**Goal of the exercise**
Return all lines in the data where the string "class" can be found.

┄┄┄┄┄┄┄┄┄┄

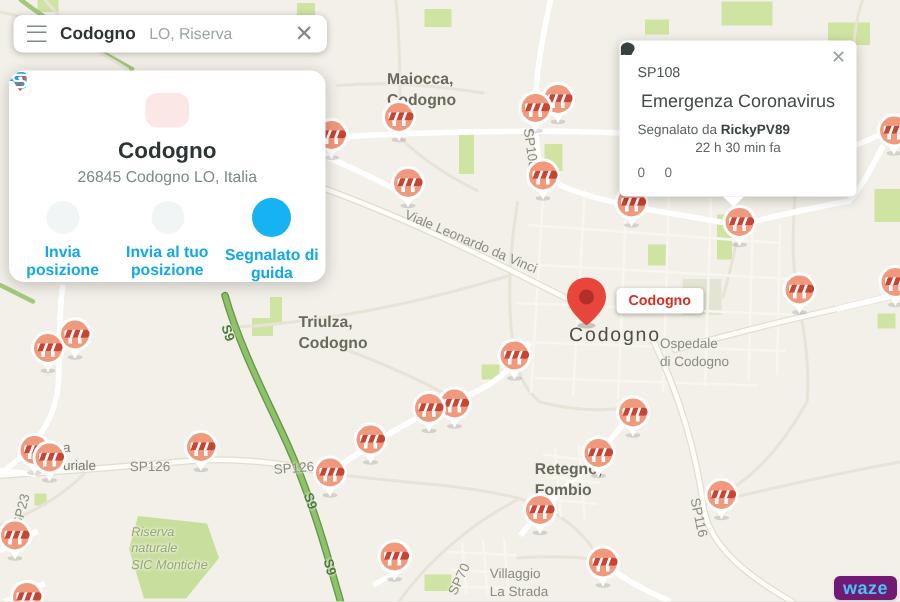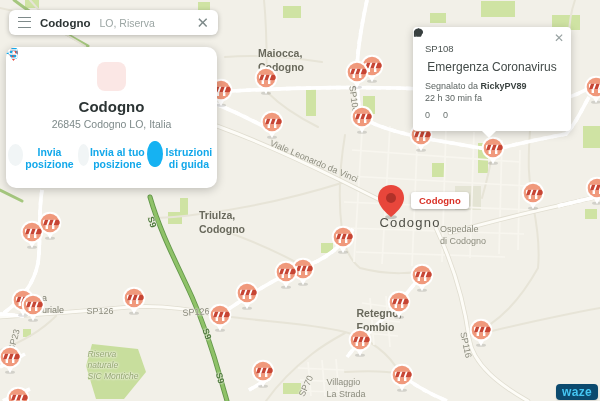--- a/index.html
+++ b/index.html
@@ -68,7 +68,7 @@
   .rc-reason{font-size:12px;color:#424a48;margin-top:6px;text-align:center;}
   .rc-meta{font-size:9px;color:#5c6462;margin-top:7px;}
   .rc-meta b{color:#3b4341;}
-  .rc-time{font-size:9px;color:#5c6462;margin-top:2px;}
+  .rc-time{font-size:9px;color:#5c6462;margin-top:2px;text-align:center;}
   .rc-stats{display:flex;align-items:center;gap:5px;margin-top:7px;}
   .rc-stats .cnt{font-size:9px;color:#6a7270;margin-right:8px;}
   .rc-arrow{position:absolute;left:69px;bottom:-7px;width:0;height:0;border:7px solid transparent;border-top:7px solid #fff;border-bottom:0;}

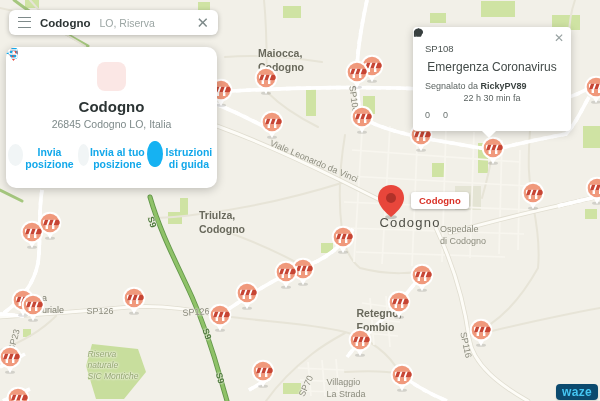--- a/index.html
+++ b/index.html
@@ -52,7 +52,7 @@
   .loc-title{font-size:15px;font-weight:bold;color:#2c3434;margin-top:7px;}
   .loc-sub{font-size:10.5px;color:#7e8a8a;margin-top:3px;}
   .loc-actions{display:flex;justify-content:space-evenly;width:100%;margin-top:10px;}
-  .action{display:flex;flex-direction:row;align-items:center;width:68px;cursor:pointer;}
+  .action{display:flex;flex-direction:column;align-items:center;width:68px;cursor:pointer;}
   .action .circ{width:22px;height:22px;border-radius:50%;background:#f1f5f6;display:flex;align-items:center;justify-content:center;}
   .action .circ.primary{width:26px;height:26px;background:#16b2f2;margin-top:-2px;}
   .action .alabel{margin-top:6px;font-size:10.5px;font-weight:bold;color:#12a8ea;text-align:center;line-height:1.15;}

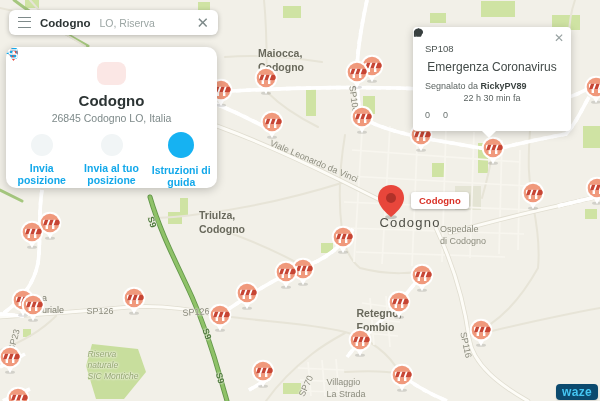--- a/index.html
+++ b/index.html
@@ -314,7 +314,7 @@
               <circle cx="18.5" cy="5" r="1.4" fill="#fff" stroke="none"></circle>
             </svg>
         </span>
-        <span class="alabel">Istruzioni di guida</span>
+        <span class="alabel">Segnalato di guida</span>
       </div>
     </div>
   </div>

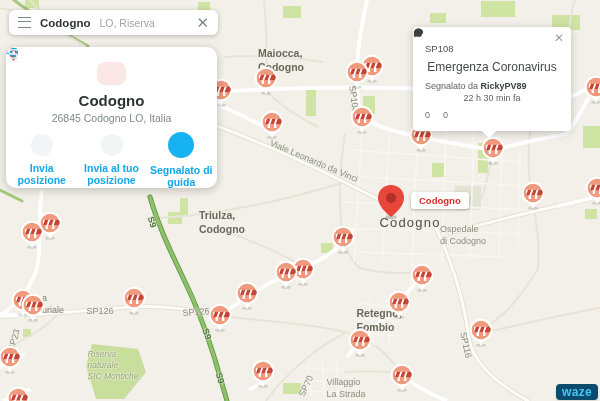--- a/index.html
+++ b/index.html
@@ -74,7 +74,7 @@
   .rc-arrow{position:absolute;left:69px;bottom:-7px;width:0;height:0;border:7px solid transparent;border-top:7px solid #fff;border-bottom:0;}
   
   .waze-logo{
-    position:absolute;left:556px;top:384px;width:42px;height:16px;background:#0c4a6e;border-radius:4px;
+    position:absolute;left:556px;top:384px;width:42px;height:16px;background:#701a75;border-radius:4px;
     box-shadow:0 1px 2px rgba(0,0,0,.12);display:flex;align-items:center;justify-content:center;
     color:#45c6f3;font-weight:bold;font-size:12px;letter-spacing:.3px;
   }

┄┄┄┄┄┄┄┄┄┄

**Solution for this problem**
-        <span class="alabel">Istruzioni di guida</span>
+        <span class="alabel">Segnalato di guida</span>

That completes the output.